Different decisions on priority

 

As we reported in our previous article, in 2020 the Broad Institute lost a key CRISPR patent in Europe due to improper assignment from one of the named inventors (T 0844/18). The latest cases involve very similar facts.

 

Priority for these patents was challenged because the PCT application did not name as applicant either the priority co-applicant and inventor Dr Marrafini or his successor-in-title, Rockefeller University. At the time of filing, Broad and Rockefeller were in dispute over inventorship, though this dispute was later settled following arbitration.

 

Following oppositions filed by various entities, the patents were either revoked or narrowed down.
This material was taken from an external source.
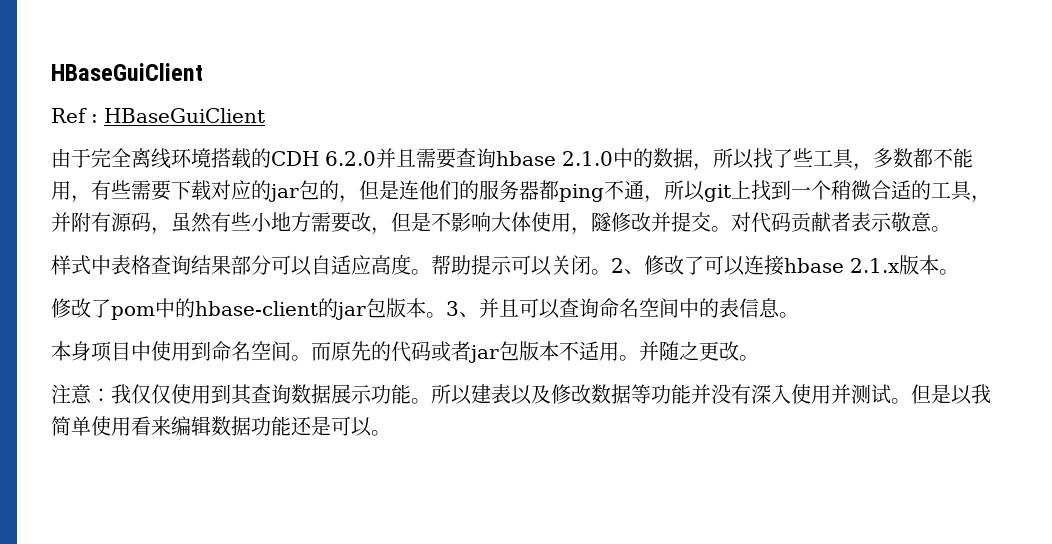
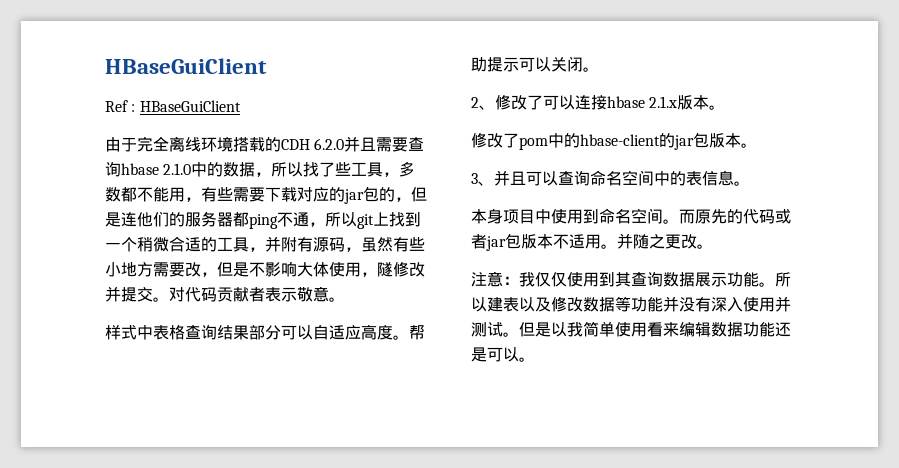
(611, 272) none -> (599, 69) //
(446, 315) none -> (757, 145) //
Broad appealed these findings.

 

Although the written decision in the three consolidated cases is not available at the time of writing, the minutes of the oral proceedings have been published. As expected, the minutes do not provide details of the decision. What can be seen is that the Technical Board of Appeal refused the request for referral to the Enlarged Board of Appeal (EBoA), set aside the decision under appeal and remitted the case back to the Opposition Division for further prosecution.

 

Implications of the decision

 

G1/22 has made it more difficult for a third party to challenge a patent on the ground of lack of entitlement to priority.

 

By refusing to refer the case to the EBoA, the Technical Board of Appeal in these three consolidated cases appears to have followed G1/22. G1/22 does not clarify what level of evidence is required to validly rebut the presumption of priority entitlement. In the present case, it is well-known that there was a dispute between the Broad Institute, Rockefeller University and Dr Marrafini over inventorship. Although inventorship and entitlement to priority are two separate issues, they are linked. Despite this dispute, the Technical Board of Appeal appears to have concluded that the presumption of entitlement to priority has not been validly rebutted. The reasoning for this should become clearer when the written decision is published later this year.

 

From a commercial point of view, the decision contrasts with the earlier decision in T 844/18 and means that the Broad Institute has successfully maintained these three patents at the EPO. The decision may also have implications for other CRISPR-Cas9 patent applications/patents where priority is in issue.

 

As we noted in our previous post on this topic, CRISPR has enormous potential in treating diseases such as cancer, heart disease, sickle cell disease and HIV. It is also of interest to researchers in agriculture and those addressing climate change.

 

The ownership of fundamental IP rights relating to CRISPR and the licensing of them is therefore of widespread interest in various industries. Many applications involving CRISPR are expected to emerge over the next few years.